Extracted information –
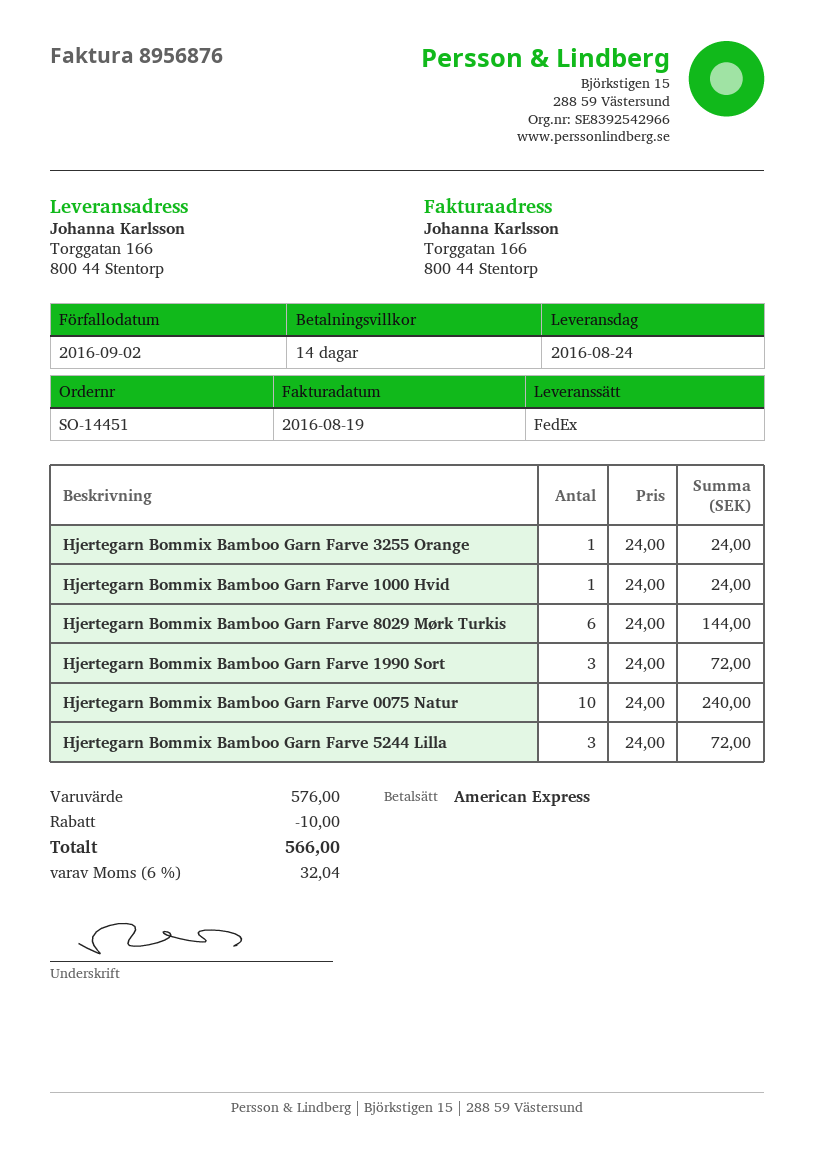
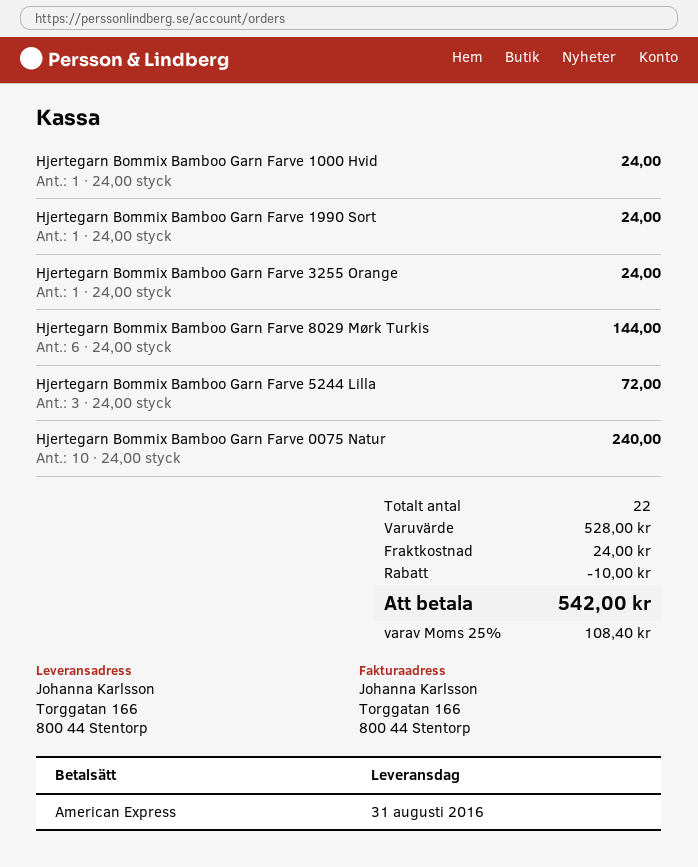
delivery date: 2016-08-24 -> 2016-08-31
Hjertegarn Bommix Bamboo Garn Farve 1990 Sort: 3 x 24.00 = 72.00 -> 1 x 24.00 = 24.00
subtotal: 576.00 -> 528.00
shipping: none -> 24.00
tax: 6% = 32.04 -> 25% = 108.40
total: 566.00 -> 542.00

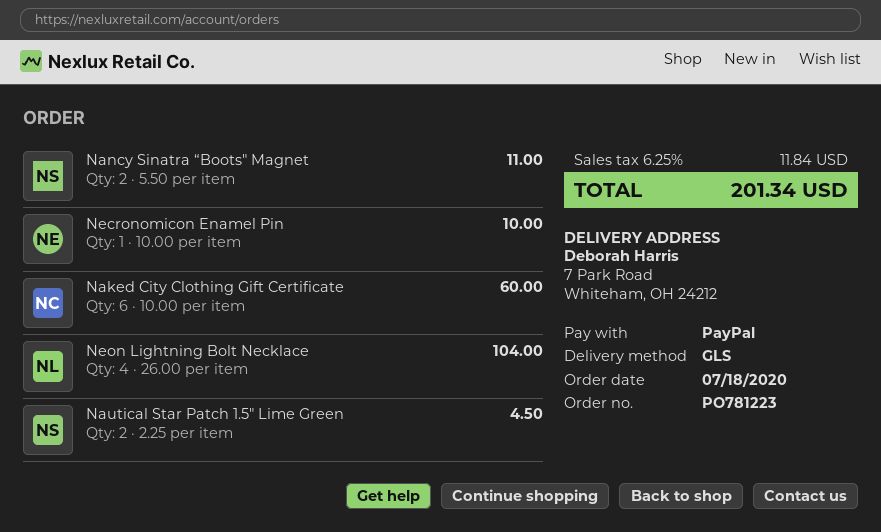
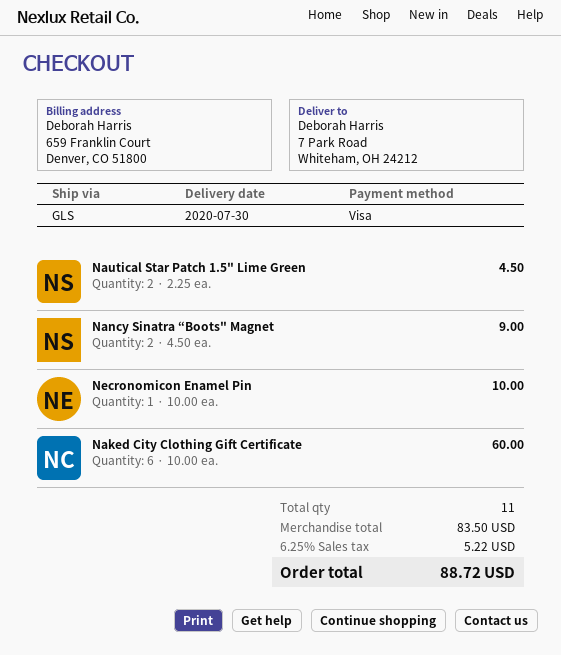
payment method: PayPal -> Visa
Nancy Sinatra “Boots" Magnet: 2 x 5.50 = 11.00 -> 2 x 4.50 = 9.00
Neon Lightning Bolt Necklace: 4 x 26.00 = 104.00 -> none
tax: 6.25% = 11.84 -> 6.25% = 5.22
total: 201.34 -> 88.72

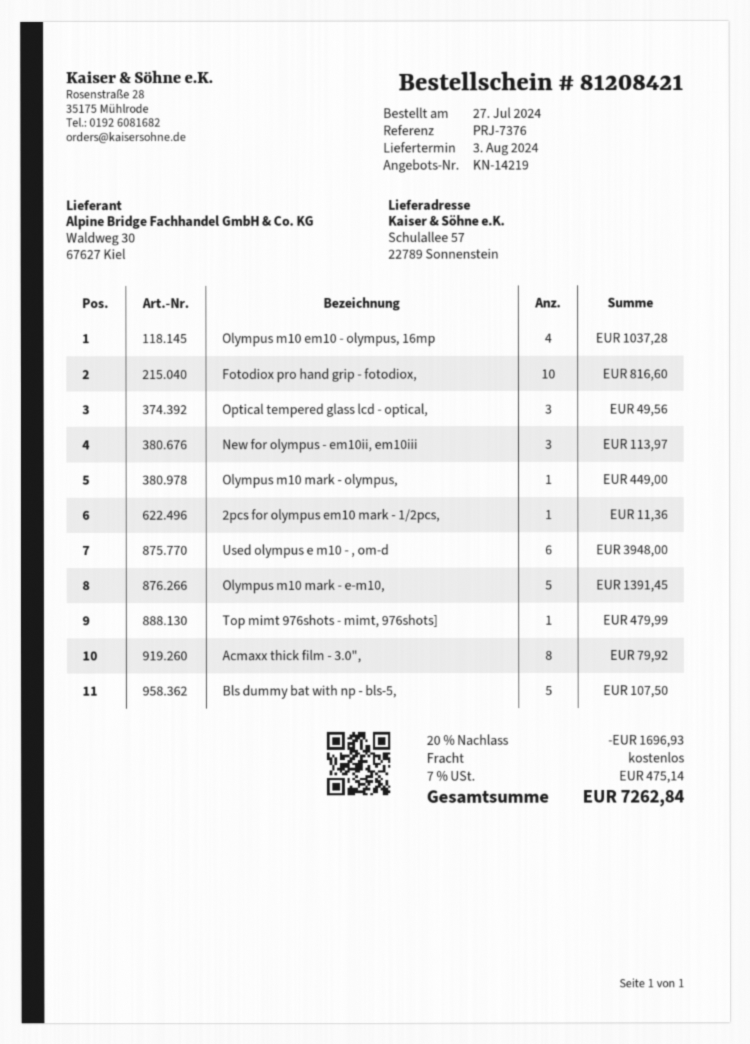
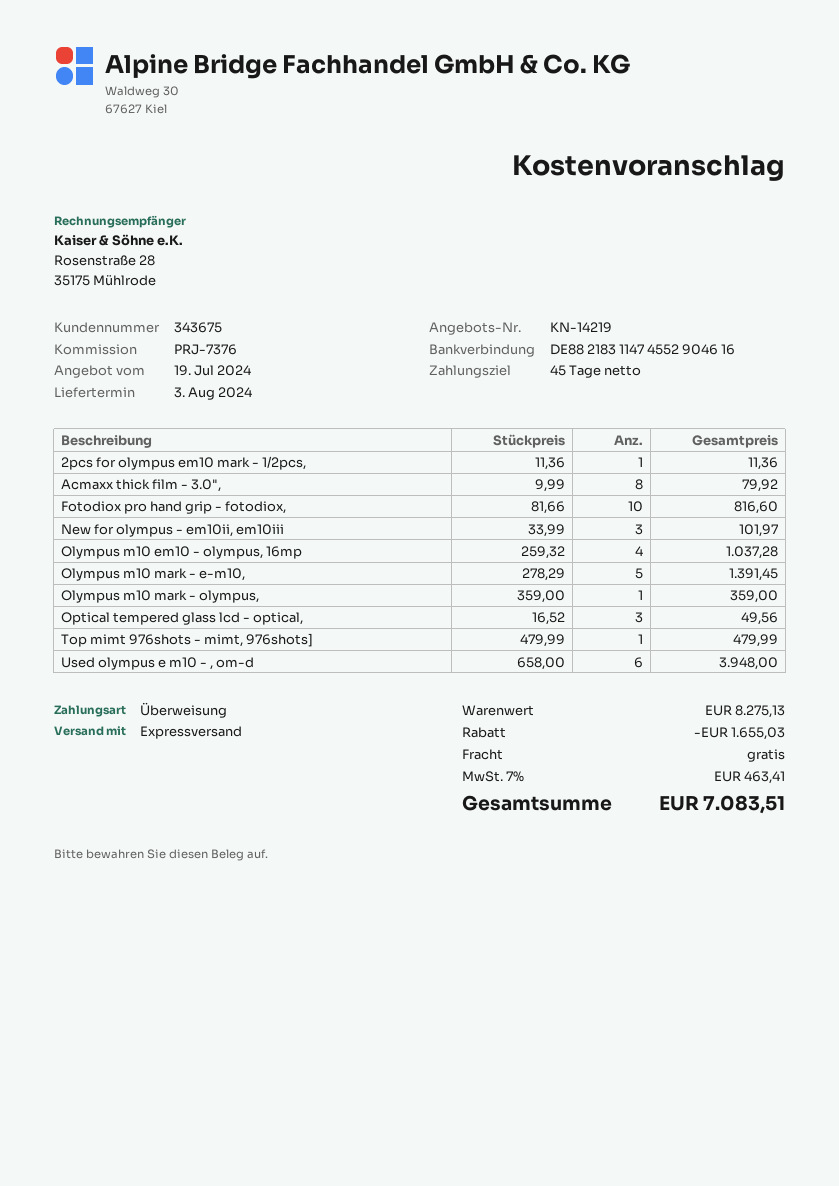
New for olympus - em10ii, em10iii: 3 for 113.97 -> 3 for 101.97
Olympus m10 mark - olympus,: 1 for 449.00 -> 1 for 359.00
Bls dummy bat with np - bls-5,: 5 for 107.50 -> none
discount: 1696.93 -> 1655.03
tax: 7% = 475.14 -> 7% = 463.41
total: 7262.84 -> 7083.51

Task brief – The answer must be an exact copy of the lines from the one that holds "total: 201.34 -> 88.72" through the end of the data, both included, with no pictures.

Task answer –
total: 201.34 -> 88.72

New for olympus - em10ii, em10iii: 3 for 113.97 -> 3 for 101.97
Olympus m10 mark - olympus,: 1 for 449.00 -> 1 for 359.00
Bls dummy bat with np - bls-5,: 5 for 107.50 -> none
discount: 1696.93 -> 1655.03
tax: 7% = 475.14 -> 7% = 463.41
total: 7262.84 -> 7083.51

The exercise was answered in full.